Each line below is to be copied exactly as it appears.
____
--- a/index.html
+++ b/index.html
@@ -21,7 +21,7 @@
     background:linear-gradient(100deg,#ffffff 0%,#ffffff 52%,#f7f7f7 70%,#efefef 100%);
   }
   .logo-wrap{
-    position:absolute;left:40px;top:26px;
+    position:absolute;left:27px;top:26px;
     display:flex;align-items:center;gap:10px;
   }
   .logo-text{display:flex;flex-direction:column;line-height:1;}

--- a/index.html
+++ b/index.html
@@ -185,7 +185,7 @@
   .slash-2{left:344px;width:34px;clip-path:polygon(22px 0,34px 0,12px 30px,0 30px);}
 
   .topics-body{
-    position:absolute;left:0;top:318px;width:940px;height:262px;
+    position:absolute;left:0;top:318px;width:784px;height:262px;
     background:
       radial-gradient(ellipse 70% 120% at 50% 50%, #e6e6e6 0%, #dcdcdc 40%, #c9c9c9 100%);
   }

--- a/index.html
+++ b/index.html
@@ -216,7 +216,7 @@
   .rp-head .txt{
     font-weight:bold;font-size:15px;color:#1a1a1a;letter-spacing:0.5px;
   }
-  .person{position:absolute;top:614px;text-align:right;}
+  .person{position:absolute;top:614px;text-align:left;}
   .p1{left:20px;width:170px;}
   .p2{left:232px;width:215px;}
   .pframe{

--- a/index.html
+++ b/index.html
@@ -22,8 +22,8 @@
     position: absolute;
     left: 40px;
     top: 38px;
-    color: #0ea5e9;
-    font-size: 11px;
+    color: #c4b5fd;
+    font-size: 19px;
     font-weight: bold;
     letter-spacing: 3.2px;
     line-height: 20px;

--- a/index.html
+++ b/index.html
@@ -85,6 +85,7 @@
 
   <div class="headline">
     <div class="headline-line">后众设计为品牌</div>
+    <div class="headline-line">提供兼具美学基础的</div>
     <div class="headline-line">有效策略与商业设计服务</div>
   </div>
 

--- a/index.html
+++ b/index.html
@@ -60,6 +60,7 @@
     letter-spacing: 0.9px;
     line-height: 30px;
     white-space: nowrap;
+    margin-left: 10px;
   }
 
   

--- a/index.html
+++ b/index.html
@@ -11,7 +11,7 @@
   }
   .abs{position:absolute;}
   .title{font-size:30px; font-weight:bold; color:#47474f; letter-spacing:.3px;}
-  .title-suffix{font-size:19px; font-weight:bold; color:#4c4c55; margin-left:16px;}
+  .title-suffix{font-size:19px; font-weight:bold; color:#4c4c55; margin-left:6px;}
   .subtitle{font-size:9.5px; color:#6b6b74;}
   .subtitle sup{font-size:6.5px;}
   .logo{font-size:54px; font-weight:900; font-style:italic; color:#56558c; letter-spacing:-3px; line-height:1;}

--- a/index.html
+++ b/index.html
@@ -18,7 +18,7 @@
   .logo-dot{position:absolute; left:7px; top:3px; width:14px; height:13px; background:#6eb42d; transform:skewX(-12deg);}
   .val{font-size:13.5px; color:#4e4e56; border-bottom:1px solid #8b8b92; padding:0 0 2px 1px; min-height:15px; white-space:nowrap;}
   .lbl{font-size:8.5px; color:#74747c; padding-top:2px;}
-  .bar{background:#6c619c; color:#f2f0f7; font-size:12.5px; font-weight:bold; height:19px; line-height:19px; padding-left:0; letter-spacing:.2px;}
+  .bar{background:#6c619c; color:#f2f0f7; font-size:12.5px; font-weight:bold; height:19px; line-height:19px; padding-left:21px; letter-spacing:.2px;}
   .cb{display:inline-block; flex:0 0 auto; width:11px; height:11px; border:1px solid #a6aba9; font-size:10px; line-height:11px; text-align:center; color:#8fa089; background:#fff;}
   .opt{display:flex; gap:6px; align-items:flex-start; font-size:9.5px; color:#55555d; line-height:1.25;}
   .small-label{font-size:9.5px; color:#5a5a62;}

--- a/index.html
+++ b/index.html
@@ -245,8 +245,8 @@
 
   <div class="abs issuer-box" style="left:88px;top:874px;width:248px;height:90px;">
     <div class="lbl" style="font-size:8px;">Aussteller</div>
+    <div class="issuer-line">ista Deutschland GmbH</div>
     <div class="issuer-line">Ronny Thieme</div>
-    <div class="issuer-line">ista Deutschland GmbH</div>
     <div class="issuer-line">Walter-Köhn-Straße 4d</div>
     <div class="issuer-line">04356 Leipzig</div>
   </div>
____
### EXERCISE RESPONSE
--- a/index.html
+++ b/index.html
@@ -21,7 +21,7 @@
     background:linear-gradient(100deg,#ffffff 0%,#ffffff 52%,#f7f7f7 70%,#efefef 100%);
   }
   .logo-wrap{
-    position:absolute;left:40px;top:26px;
+    position:absolute;left:27px;top:26px;
     display:flex;align-items:center;gap:10px;
   }
   .logo-text{display:flex;flex-direction:column;line-height:1;}

--- a/index.html
+++ b/index.html
@@ -185,7 +185,7 @@
   .slash-2{left:344px;width:34px;clip-path:polygon(22px 0,34px 0,12px 30px,0 30px);}
 
   .topics-body{
-    position:absolute;left:0;top:318px;width:940px;height:262px;
+    position:absolute;left:0;top:318px;width:784px;height:262px;
     background:
       radial-gradient(ellipse 70% 120% at 50% 50%, #e6e6e6 0%, #dcdcdc 40%, #c9c9c9 100%);
   }

--- a/index.html
+++ b/index.html
@@ -216,7 +216,7 @@
   .rp-head .txt{
     font-weight:bold;font-size:15px;color:#1a1a1a;letter-spacing:0.5px;
   }
-  .person{position:absolute;top:614px;text-align:right;}
+  .person{position:absolute;top:614px;text-align:left;}
   .p1{left:20px;width:170px;}
   .p2{left:232px;width:215px;}
   .pframe{

--- a/index.html
+++ b/index.html
@@ -22,8 +22,8 @@
     position: absolute;
     left: 40px;
     top: 38px;
-    color: #0ea5e9;
-    font-size: 11px;
+    color: #c4b5fd;
+    font-size: 19px;
     font-weight: bold;
     letter-spacing: 3.2px;
     line-height: 20px;

--- a/index.html
+++ b/index.html
@@ -85,6 +85,7 @@
 
   <div class="headline">
     <div class="headline-line">后众设计为品牌</div>
+    <div class="headline-line">提供兼具美学基础的</div>
     <div class="headline-line">有效策略与商业设计服务</div>
   </div>
 

--- a/index.html
+++ b/index.html
@@ -60,6 +60,7 @@
     letter-spacing: 0.9px;
     line-height: 30px;
     white-space: nowrap;
+    margin-left: 10px;
   }
 
   

--- a/index.html
+++ b/index.html
@@ -11,7 +11,7 @@
   }
   .abs{position:absolute;}
   .title{font-size:30px; font-weight:bold; color:#47474f; letter-spacing:.3px;}
-  .title-suffix{font-size:19px; font-weight:bold; color:#4c4c55; margin-left:16px;}
+  .title-suffix{font-size:19px; font-weight:bold; color:#4c4c55; margin-left:6px;}
   .subtitle{font-size:9.5px; color:#6b6b74;}
   .subtitle sup{font-size:6.5px;}
   .logo{font-size:54px; font-weight:900; font-style:italic; color:#56558c; letter-spacing:-3px; line-height:1;}

--- a/index.html
+++ b/index.html
@@ -18,7 +18,7 @@
   .logo-dot{position:absolute; left:7px; top:3px; width:14px; height:13px; background:#6eb42d; transform:skewX(-12deg);}
   .val{font-size:13.5px; color:#4e4e56; border-bottom:1px solid #8b8b92; padding:0 0 2px 1px; min-height:15px; white-space:nowrap;}
   .lbl{font-size:8.5px; color:#74747c; padding-top:2px;}
-  .bar{background:#6c619c; color:#f2f0f7; font-size:12.5px; font-weight:bold; height:19px; line-height:19px; padding-left:0; letter-spacing:.2px;}
+  .bar{background:#6c619c; color:#f2f0f7; font-size:12.5px; font-weight:bold; height:19px; line-height:19px; padding-left:21px; letter-spacing:.2px;}
   .cb{display:inline-block; flex:0 0 auto; width:11px; height:11px; border:1px solid #a6aba9; font-size:10px; line-height:11px; text-align:center; color:#8fa089; background:#fff;}
   .opt{display:flex; gap:6px; align-items:flex-start; font-size:9.5px; color:#55555d; line-height:1.25;}
   .small-label{font-size:9.5px; color:#5a5a62;}

--- a/index.html
+++ b/index.html
@@ -245,8 +245,8 @@
 
   <div class="abs issuer-box" style="left:88px;top:874px;width:248px;height:90px;">
     <div class="lbl" style="font-size:8px;">Aussteller</div>
+    <div class="issuer-line">ista Deutschland GmbH</div>
     <div class="issuer-line">Ronny Thieme</div>
-    <div class="issuer-line">ista Deutschland GmbH</div>
     <div class="issuer-line">Walter-Köhn-Straße 4d</div>
     <div class="issuer-line">04356 Leipzig</div>
   </div>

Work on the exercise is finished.